#### Math - 2019-20

# 2.13 - Plane and Solid Figures

**The student will**

**identify, describe, compare**, and**contrast**plane and solid figures (circles/spheres, squares/cubes, and rectangles/rectangular prisms).

*Adopted: 2016*

### BIG IDEAS

- So that I can draw ( 2D/plane) actual solid ( 3D) objects
- So I can use shapes to plan out picture mosaics or construction projects like dog houses, cubbies, birdfeeder,etc
- So that I can understand that the world is made of shapes

### UNDERSTANDING THE STANDARD

- A plane
figure is any closed, two-dimensional shape.
- A vertex is
a point at which two or more lines, line segments, or rays meet to form an
angle.
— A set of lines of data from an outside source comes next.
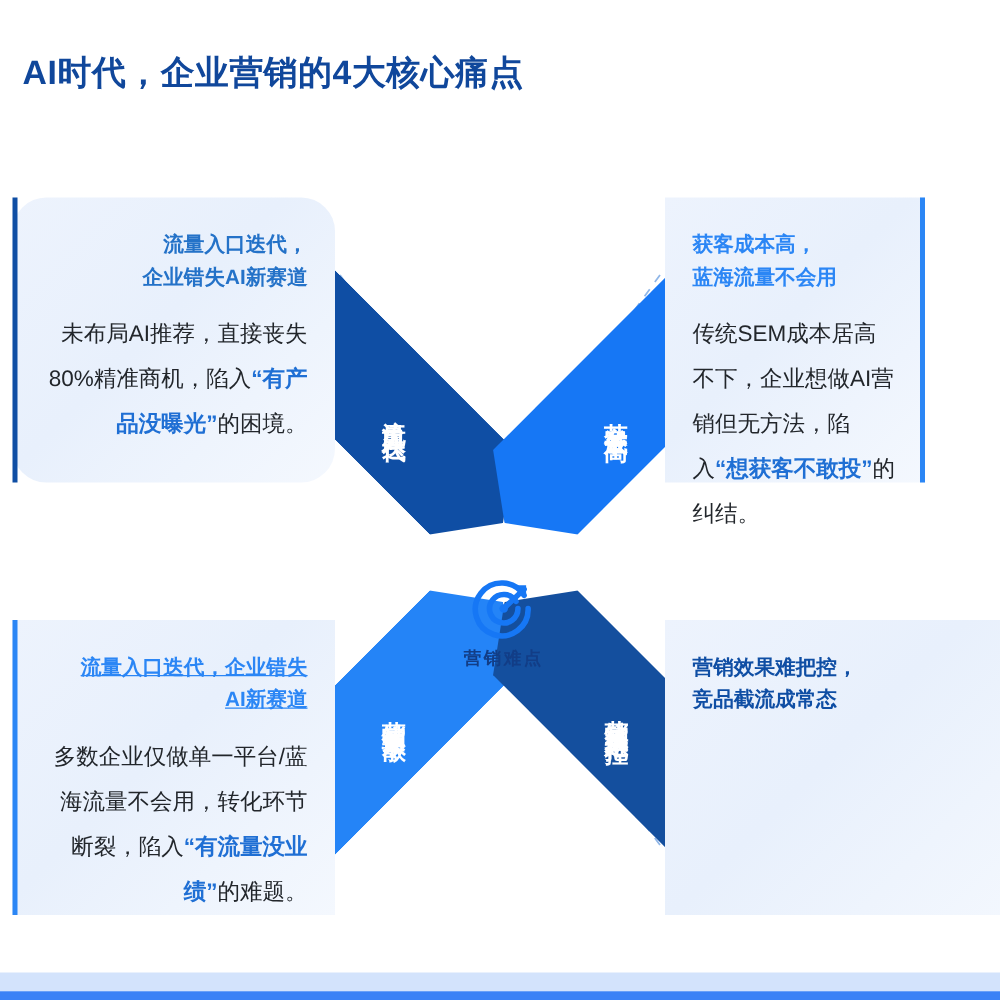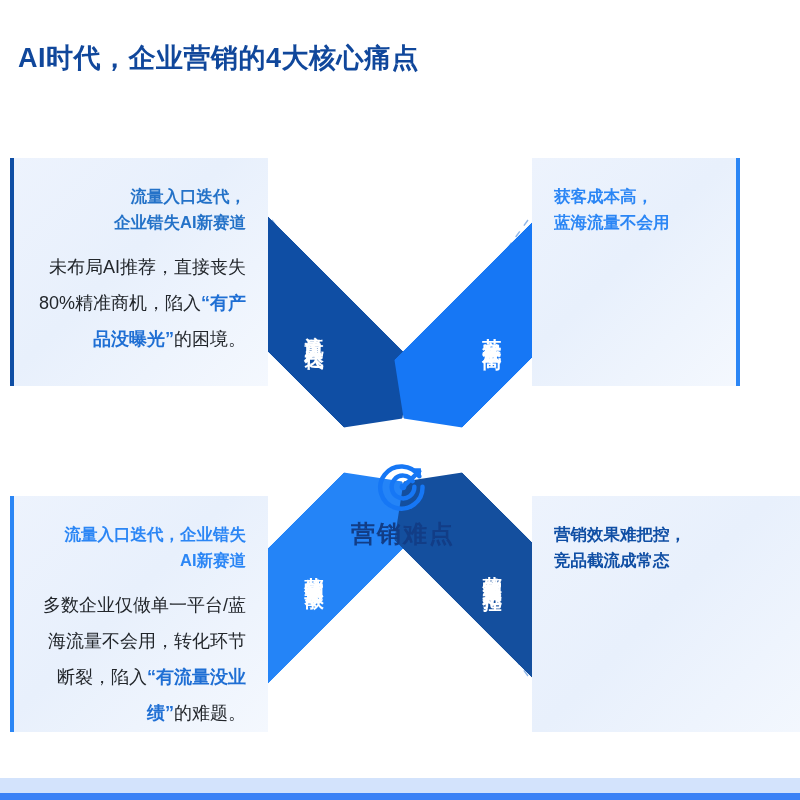"流量入口迭代，" #card-tl { border-radius: none -> 27px }
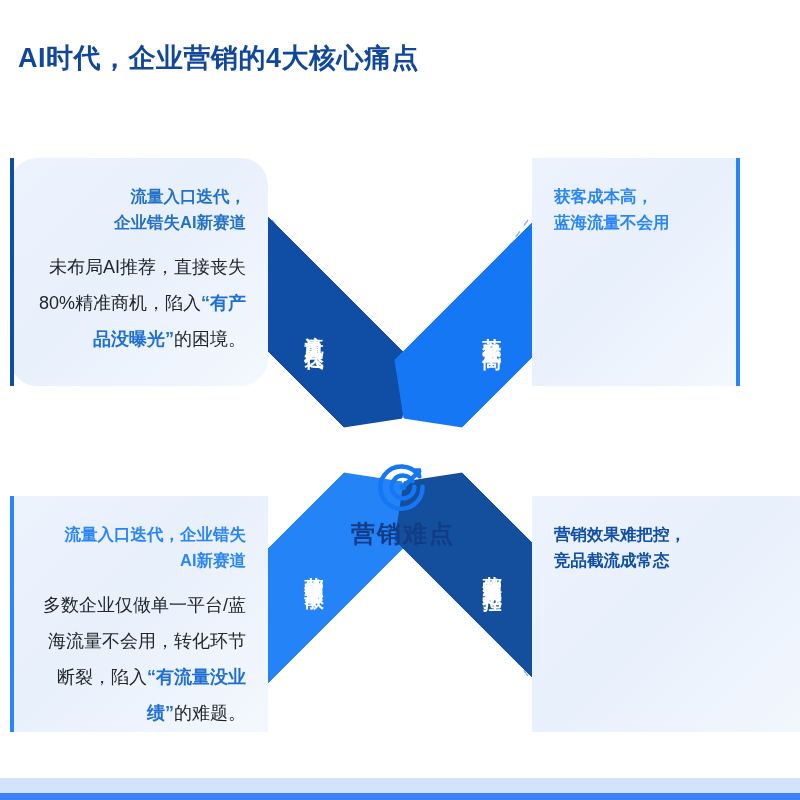"传统SEM成本居高不下，企业想做AI营销但无方法，陷入“想获客不敢投”的纠结。" div.card-body { html: none -> <div><span>传统SEM成本居高不下，企业想做AI营销但无方法，陷入</span><b>“想获客不敢投”</b><span>的纠结。</span></div> }
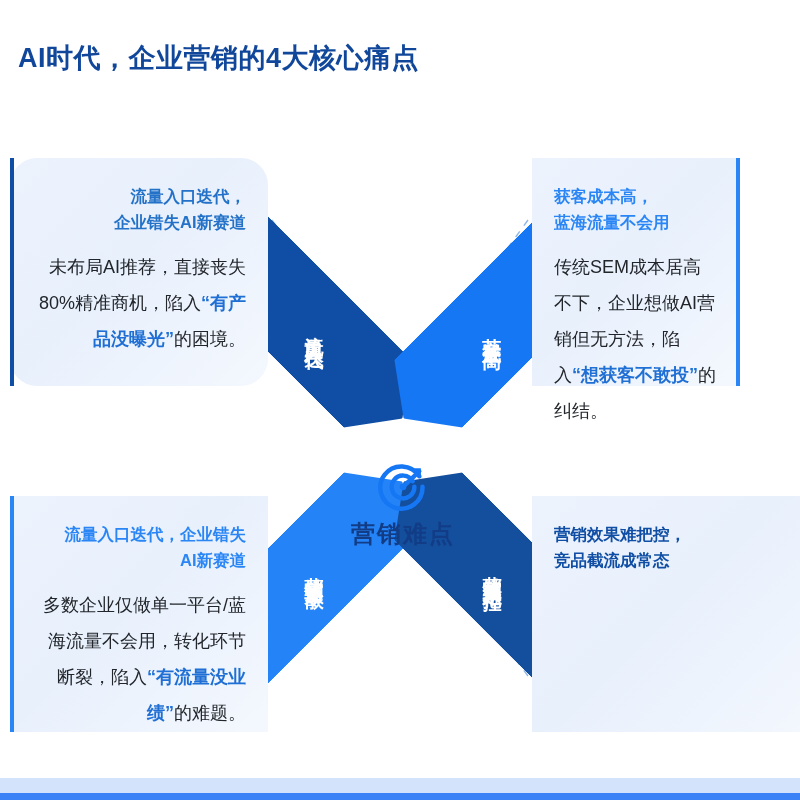"流量入口迭代，企业错失" #card-bl .card-heading { text-decoration: none -> underline }
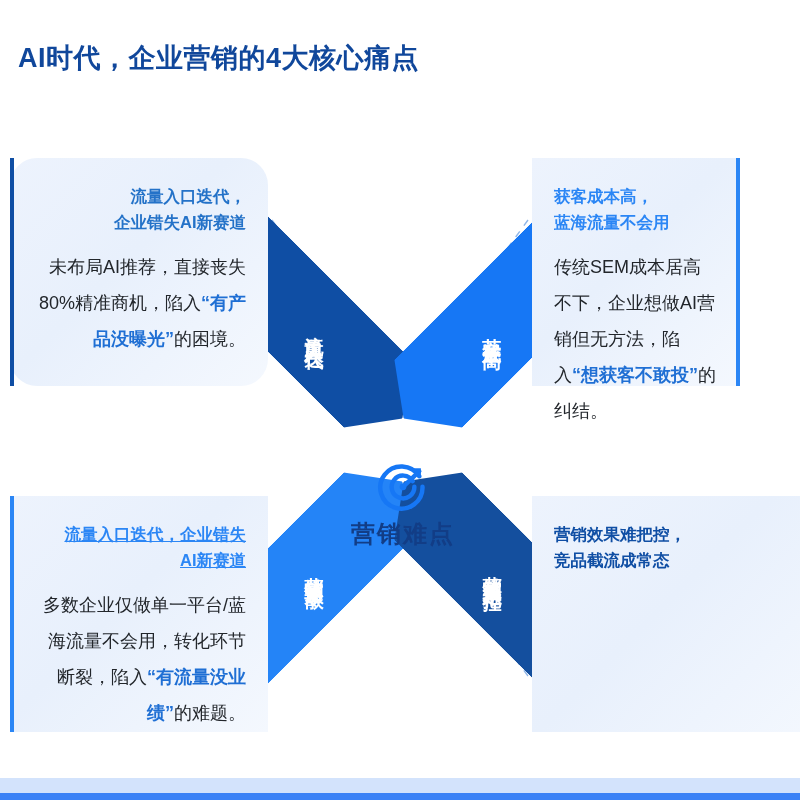"营销难点" #center-hub .hub-label { font-size: 24px -> 14px }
In solid figures a vertex is the
point at which three or more edges meet.
- An angle is
formed by two rays that share a common endpoint called the vertex. Angles are found wherever lines or line
segments intersect.
- A solid
figure is a three-dimensional figure, having length, width, and height.
- A circle is
the set of points in a plane that are the same distance from a point called the
center.
- A sphere is
a solid figure with all of its points the same distance from its center.
- A rectangle
is a quadrilateral with four right angles. A square is a special type of
rectangle.
- A square is
a quadrilateral with four congruent (equal length) sides and four right angles.
- A right
angle measures exactly 90 degrees.
- A
rectangular prism is a solid figure in which all six faces are rectangles. A rectangular prism has eight vertices and 12
edges.
- A cube is a
solid figure with six congruent, square faces. All edges are the same length. A
cube has eight vertices and 12 edges. It is a type of rectangular prism.
- The edge is
the line segment where two faces of a solid figure intersect.
- A face is
any flat side of a solid figure (e.g., a square is a face of a cube).
- Tracing
faces of cubes and rectangular prisms and decomposing cubes and rectangular
prisms along their edges helps students understand the set of plane figures
related to the solid figure.
- The relationship between plane and solid figures, such as the square and the cube or the rectangle and the rectangular prism helps build the foundation for future geometric study of faces, edges, angles, and vertices. The following chart defines the characteristics of solid figures included at this grade level:

Solid Figure | # of Faces | Shape of Faces | # of Edges | # of Vertices |

Cube | 6 | Squares | 12 | 8 |

Rectangular Prism | 6 | Rectangles | 12 | 8 |

Sphere | 0 | N/A | 0 | 0 |

### ESSENTIALS

**The student will use problem solving, mathematical
communication, mathematical reasoning, connections, and representations to**

- Determine
similarities and differences between related plane and solid figures (circles/spheres,
squares/cubes, rectangles/rectangular prisms), using models and cutouts.
- Trace
faces of solid figures (cubes and rectangular prisms) to create the set of
plane figures related to the solid figure.
- Identify
and describe plane figures (circles, squares, and rectangles), according to
their characteristics (number of sides, vertices, and angles). Squares and rectangles have four right
angles.
- Identify
and describe solid figures (spheres, cubes, and rectangular prisms),
according to the shape of their faces, number of edges, and number of
vertices, using models.
- Compare
and contrast plane and solid figures (circles/spheres, squares/cubes, and
rectangles/rectangular prisms) according to their characteristics (number and
shape of their faces, edges, vertices, and angles).